* _What is being asked_: The required output is the line that contains "subtotal: 2158.29 -> 2261.16" through the last line of the data, retyped verbatim and with nothing added.

◇ ◇ ◇ ◇ ◇

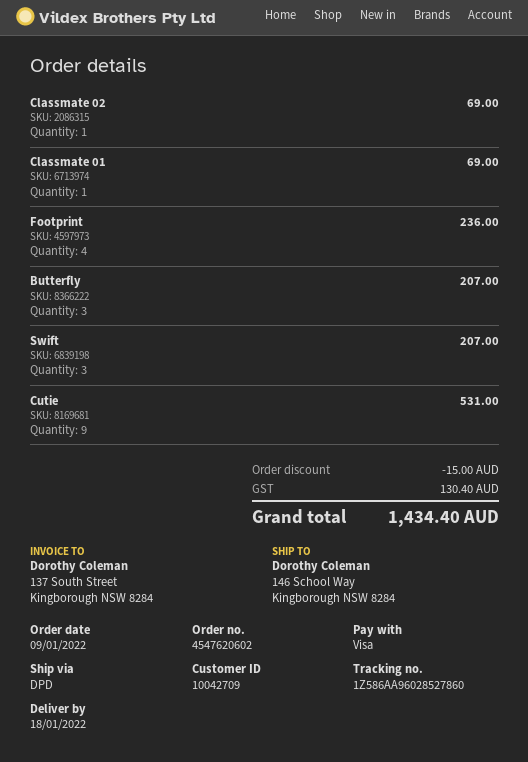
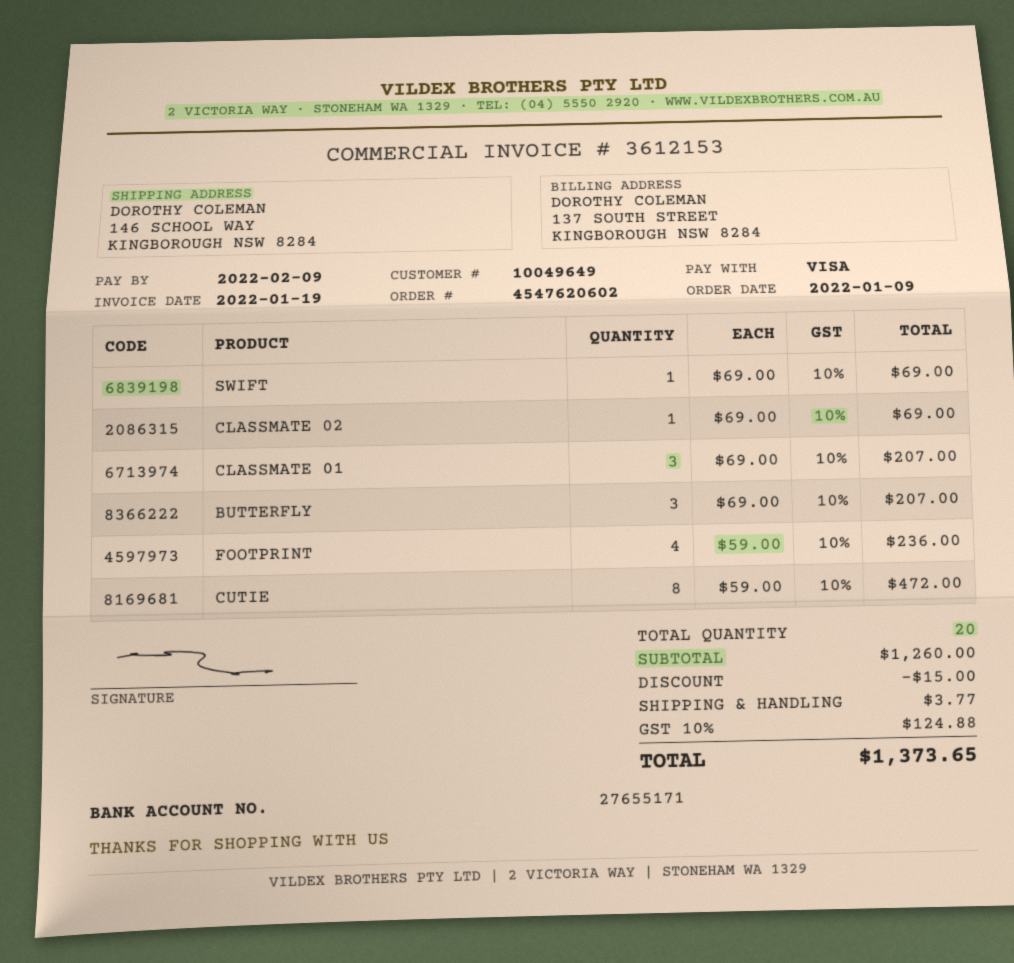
customer number: 10042709 -> 10049649
Classmate 01: 1 for 69.00 -> 3 for 207.00
Swift: 3 for 207.00 -> 1 for 69.00
Cutie: 9 for 531.00 -> 8 for 472.00
shipping: none -> 3.77
tax: 130.40 -> 124.88
total: 1434.40 -> 1373.65

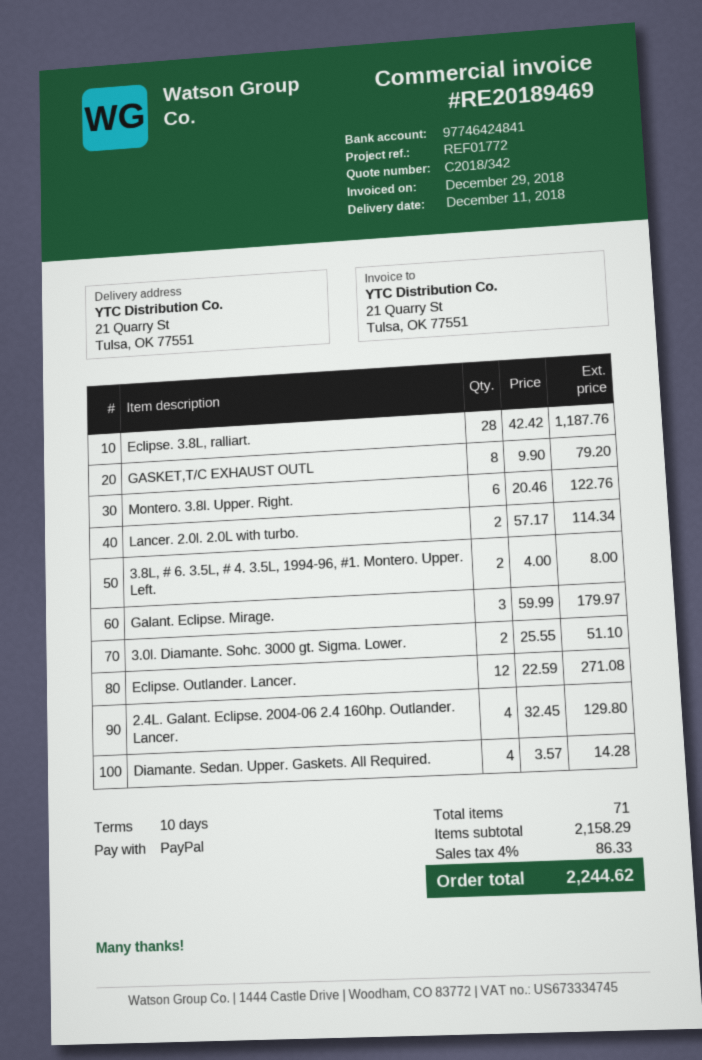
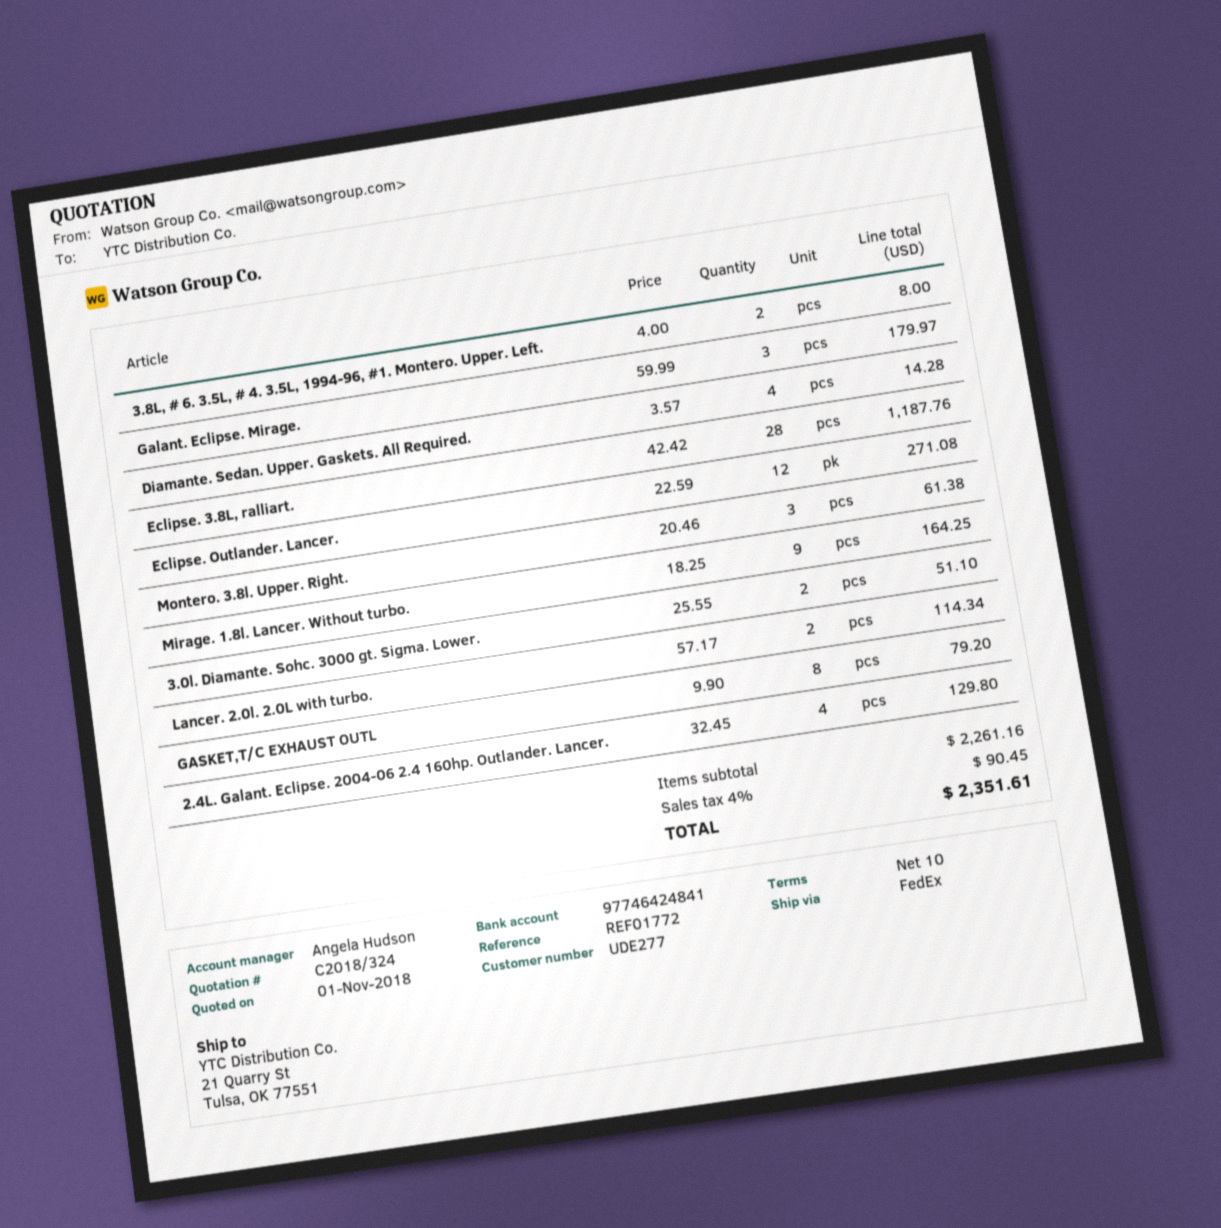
quote number: C2018/342 -> C2018/324
Montero. 3.8l. Upper. Right.: 6 x 20.46 = 122.76 -> 3 x 20.46 = 61.38
Mirage. 1.8l. Lancer. Without turbo.: none -> 9 x 18.25 = 164.25
subtotal: 2158.29 -> 2261.16
tax: 4% = 86.33 -> 4% = 90.45
total: 2244.62 -> 2351.61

◇ ◇ ◇ ◇ ◇

* _Task response_:
subtotal: 2158.29 -> 2261.16
tax: 4% = 86.33 -> 4% = 90.45
total: 2244.62 -> 2351.61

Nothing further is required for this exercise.